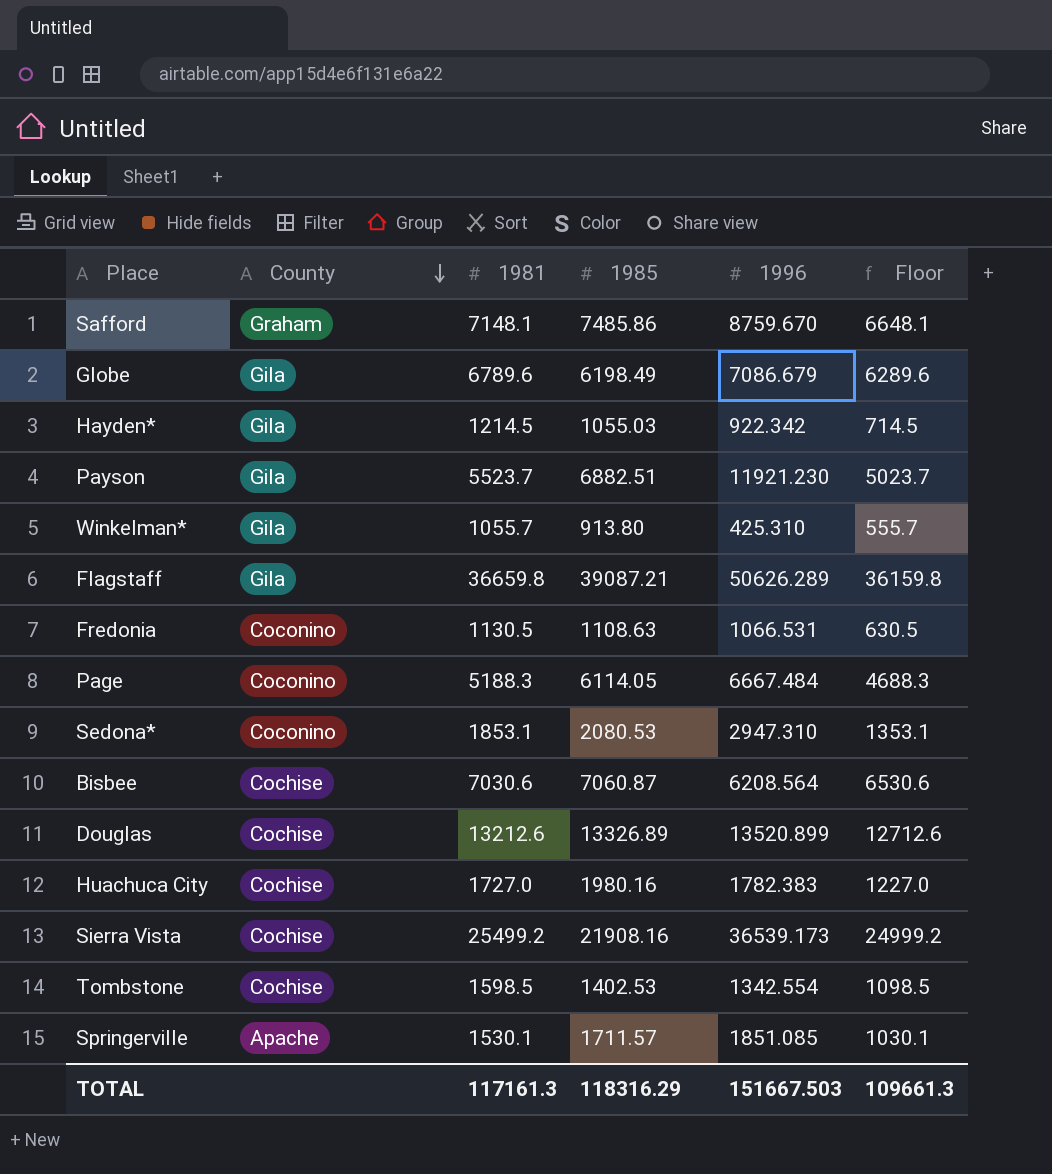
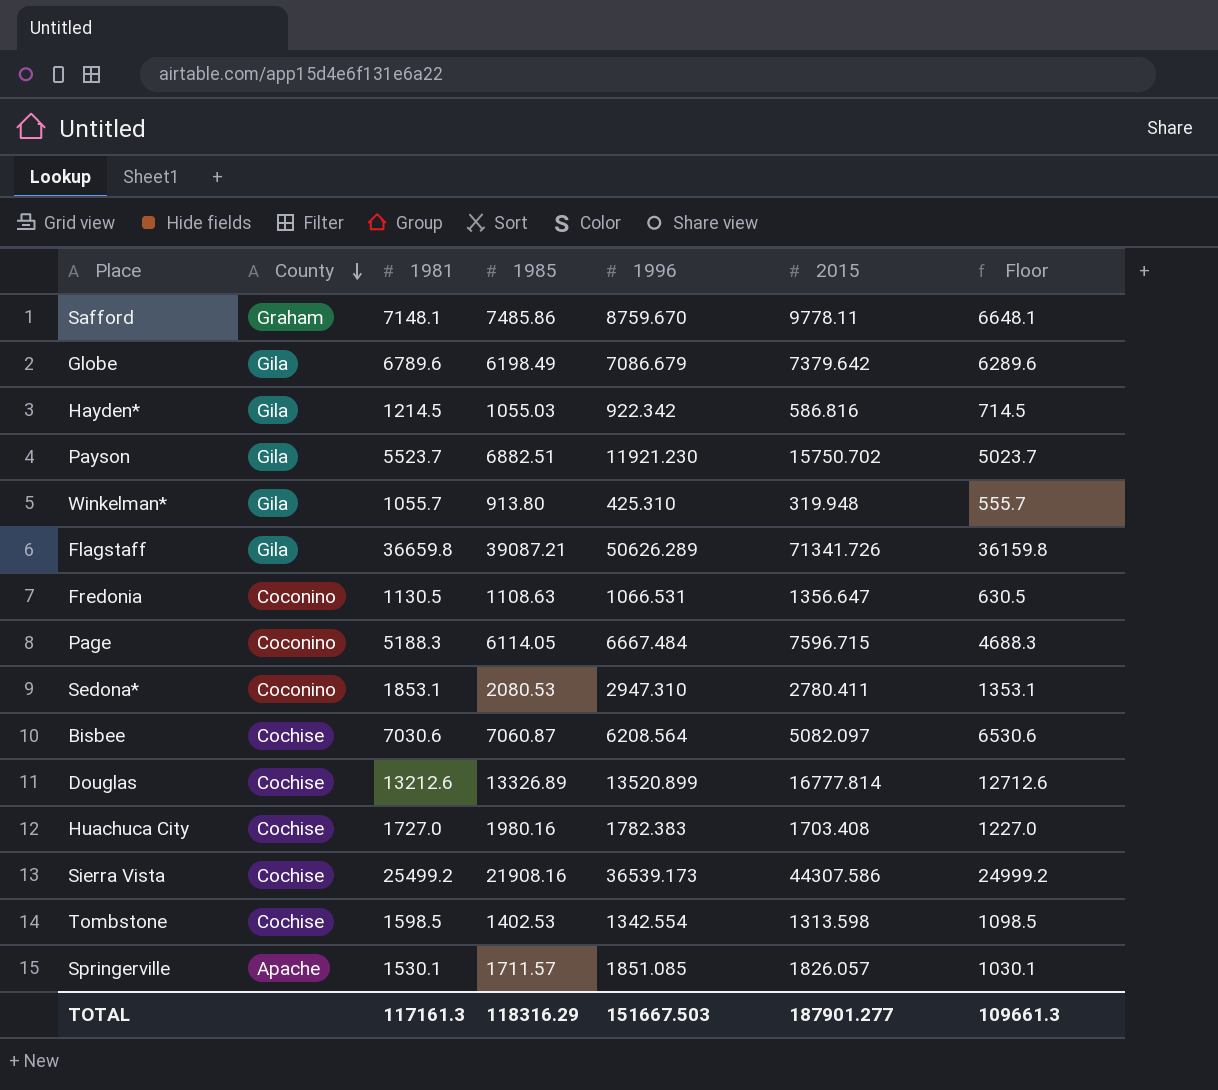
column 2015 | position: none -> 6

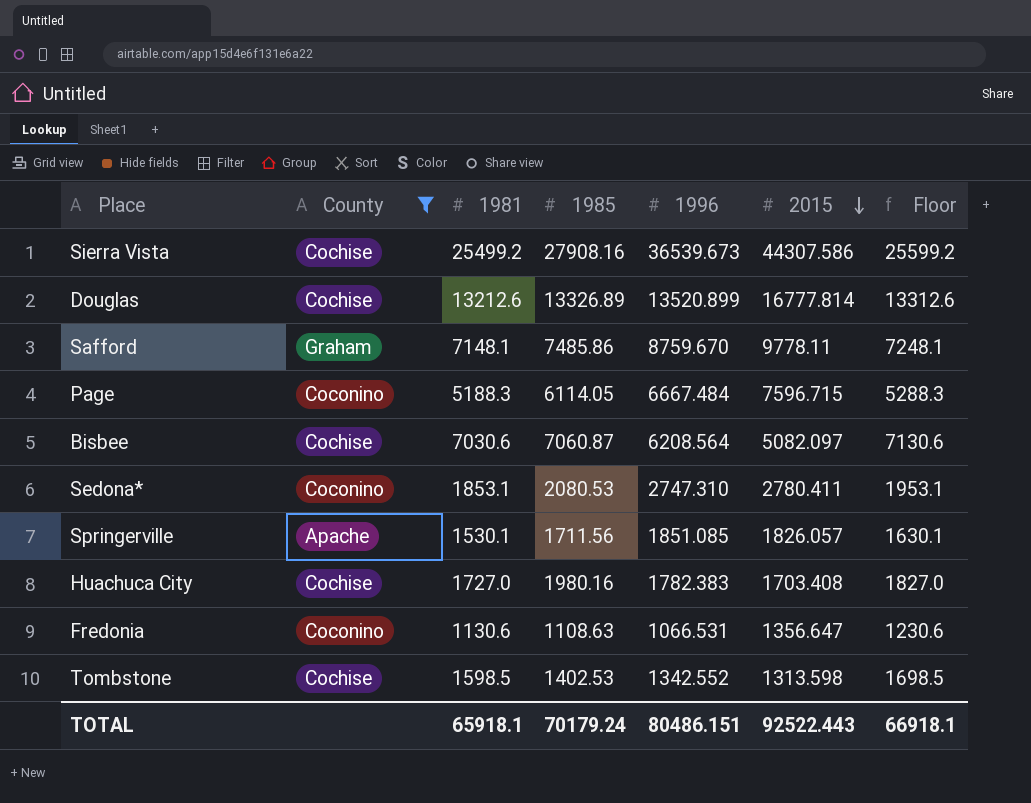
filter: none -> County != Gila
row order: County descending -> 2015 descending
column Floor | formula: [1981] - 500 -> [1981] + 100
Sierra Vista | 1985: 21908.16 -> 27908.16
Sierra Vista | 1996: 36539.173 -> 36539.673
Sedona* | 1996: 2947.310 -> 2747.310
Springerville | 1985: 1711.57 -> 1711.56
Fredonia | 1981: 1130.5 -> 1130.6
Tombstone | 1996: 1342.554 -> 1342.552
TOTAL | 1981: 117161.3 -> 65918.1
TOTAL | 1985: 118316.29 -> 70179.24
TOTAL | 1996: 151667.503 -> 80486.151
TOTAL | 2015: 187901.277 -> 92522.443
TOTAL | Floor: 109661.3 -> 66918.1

════════════════════

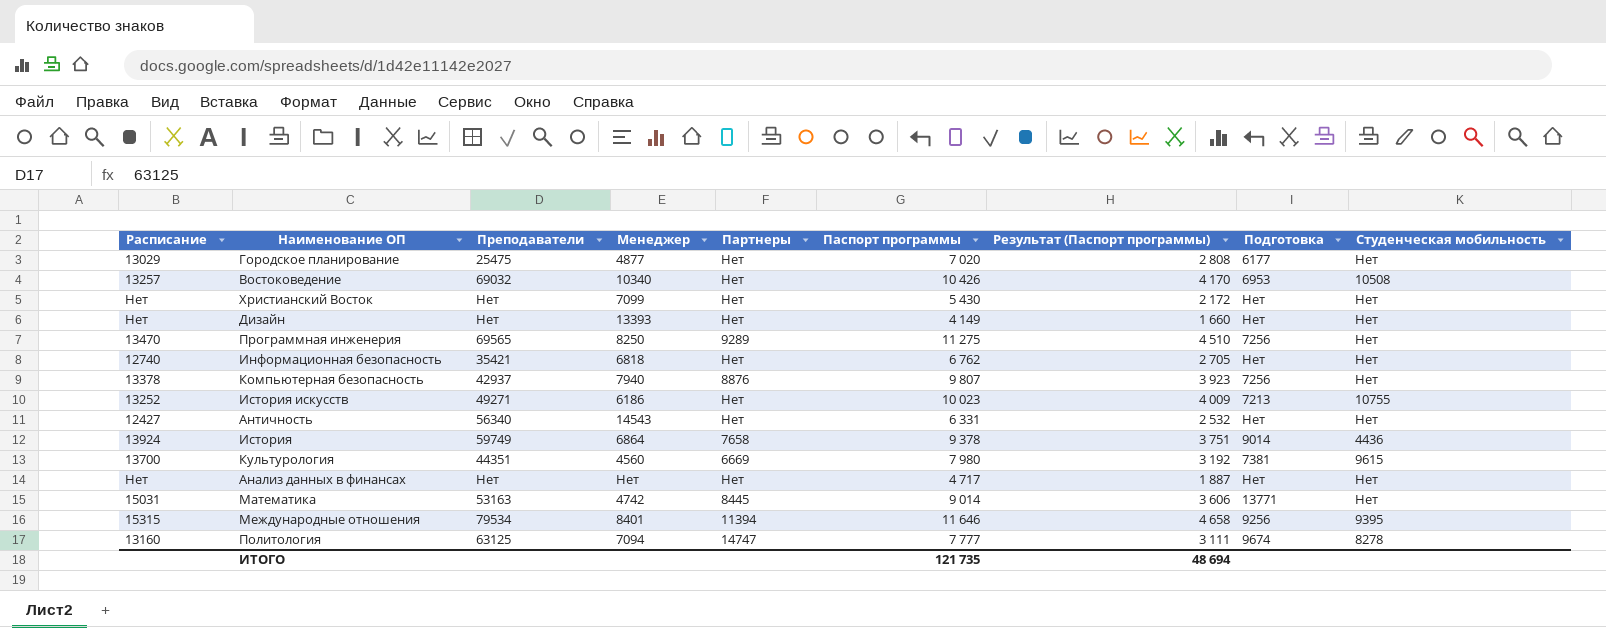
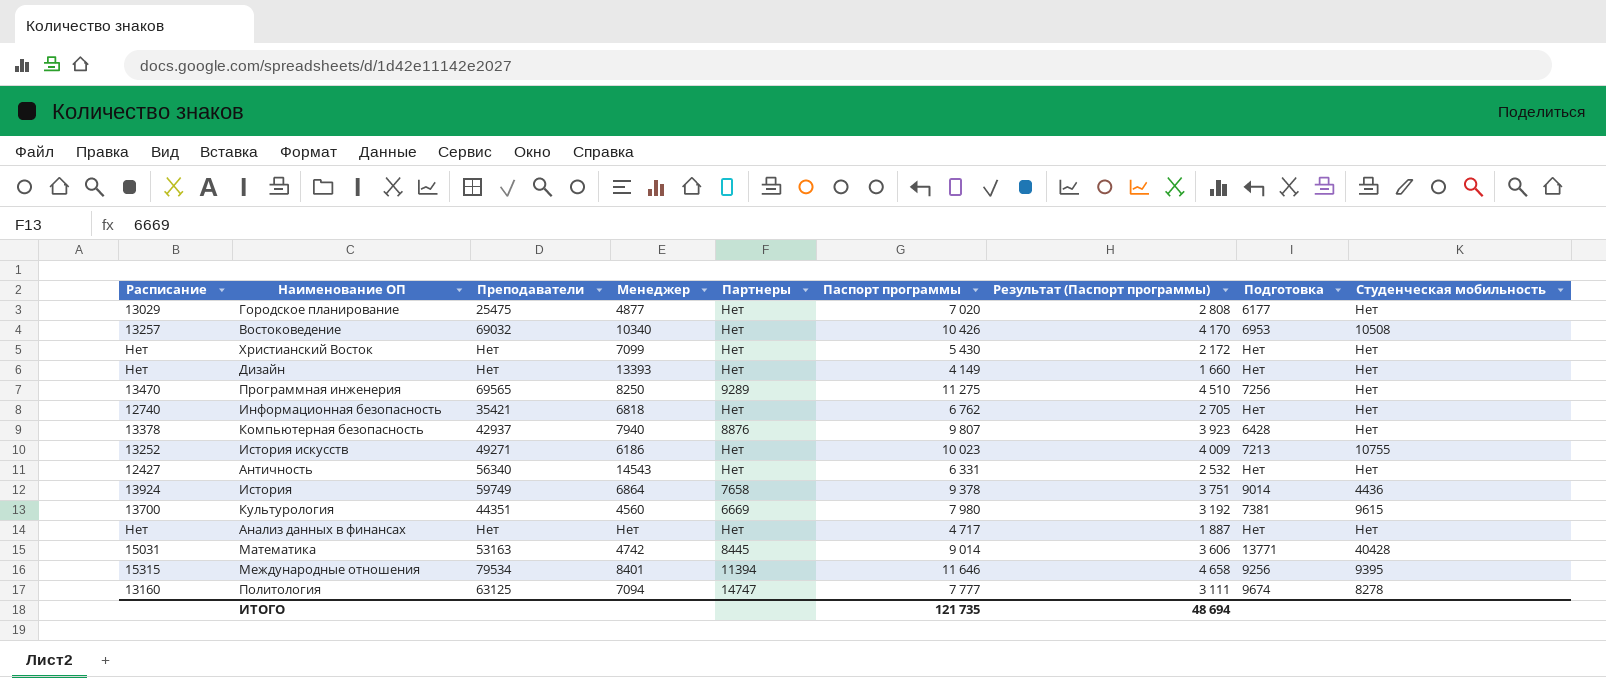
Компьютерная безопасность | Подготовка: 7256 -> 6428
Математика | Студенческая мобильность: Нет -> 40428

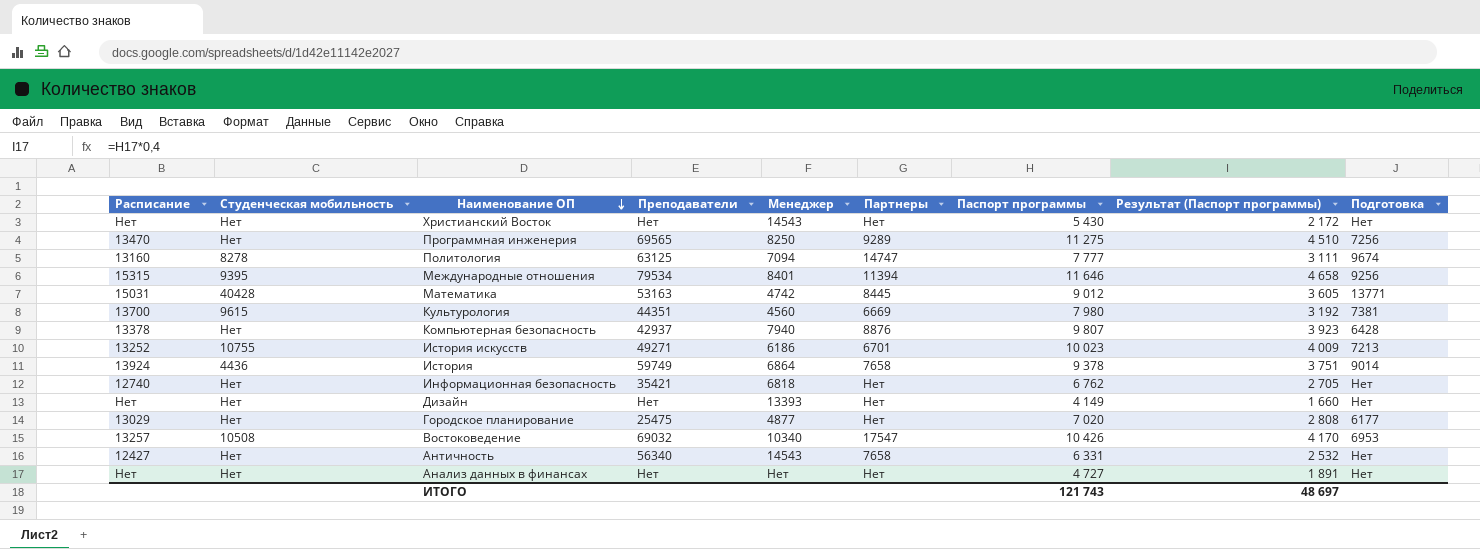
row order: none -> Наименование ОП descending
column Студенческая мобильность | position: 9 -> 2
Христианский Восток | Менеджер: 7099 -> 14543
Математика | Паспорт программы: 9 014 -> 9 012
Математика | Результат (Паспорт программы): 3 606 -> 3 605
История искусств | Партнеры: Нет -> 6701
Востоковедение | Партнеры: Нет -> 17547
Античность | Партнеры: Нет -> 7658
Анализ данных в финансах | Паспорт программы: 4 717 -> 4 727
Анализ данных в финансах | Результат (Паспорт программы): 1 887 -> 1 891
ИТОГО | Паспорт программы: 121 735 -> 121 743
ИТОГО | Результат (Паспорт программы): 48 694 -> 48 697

════════════════════

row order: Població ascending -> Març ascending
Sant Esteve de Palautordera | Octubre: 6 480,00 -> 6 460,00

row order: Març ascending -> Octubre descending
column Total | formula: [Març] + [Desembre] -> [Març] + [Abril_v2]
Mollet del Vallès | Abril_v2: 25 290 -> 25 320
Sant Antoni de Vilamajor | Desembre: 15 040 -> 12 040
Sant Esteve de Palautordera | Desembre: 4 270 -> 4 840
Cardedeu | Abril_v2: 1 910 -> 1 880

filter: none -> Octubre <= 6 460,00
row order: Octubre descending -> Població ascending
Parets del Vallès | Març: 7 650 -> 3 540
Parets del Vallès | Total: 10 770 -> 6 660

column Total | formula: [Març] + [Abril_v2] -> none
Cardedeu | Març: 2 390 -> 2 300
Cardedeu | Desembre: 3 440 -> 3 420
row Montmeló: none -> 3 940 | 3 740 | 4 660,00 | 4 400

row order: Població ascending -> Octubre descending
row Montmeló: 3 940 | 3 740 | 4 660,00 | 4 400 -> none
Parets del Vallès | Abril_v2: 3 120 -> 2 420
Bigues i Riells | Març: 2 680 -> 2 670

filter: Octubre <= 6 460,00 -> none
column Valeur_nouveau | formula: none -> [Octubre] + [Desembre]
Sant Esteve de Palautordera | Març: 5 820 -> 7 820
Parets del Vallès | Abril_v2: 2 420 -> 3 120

════════════════════

* [WORK REQUIRED]: Of the lines above, output exactly those from the line bearing "Анализ данных в финансах | Паспорт" through the line bearing "ИТОГО | Результат", inclusive.

* [SOLUTION TO THE PROBLEM]:
Анализ данных в финансах | Паспорт программы: 4 717 -> 4 727
Анализ данных в финансах | Результат (Паспорт программы): 1 887 -> 1 891
ИТОГО | Паспорт программы: 121 735 -> 121 743
ИТОГО | Результат (Паспорт программы): 48 694 -> 48 697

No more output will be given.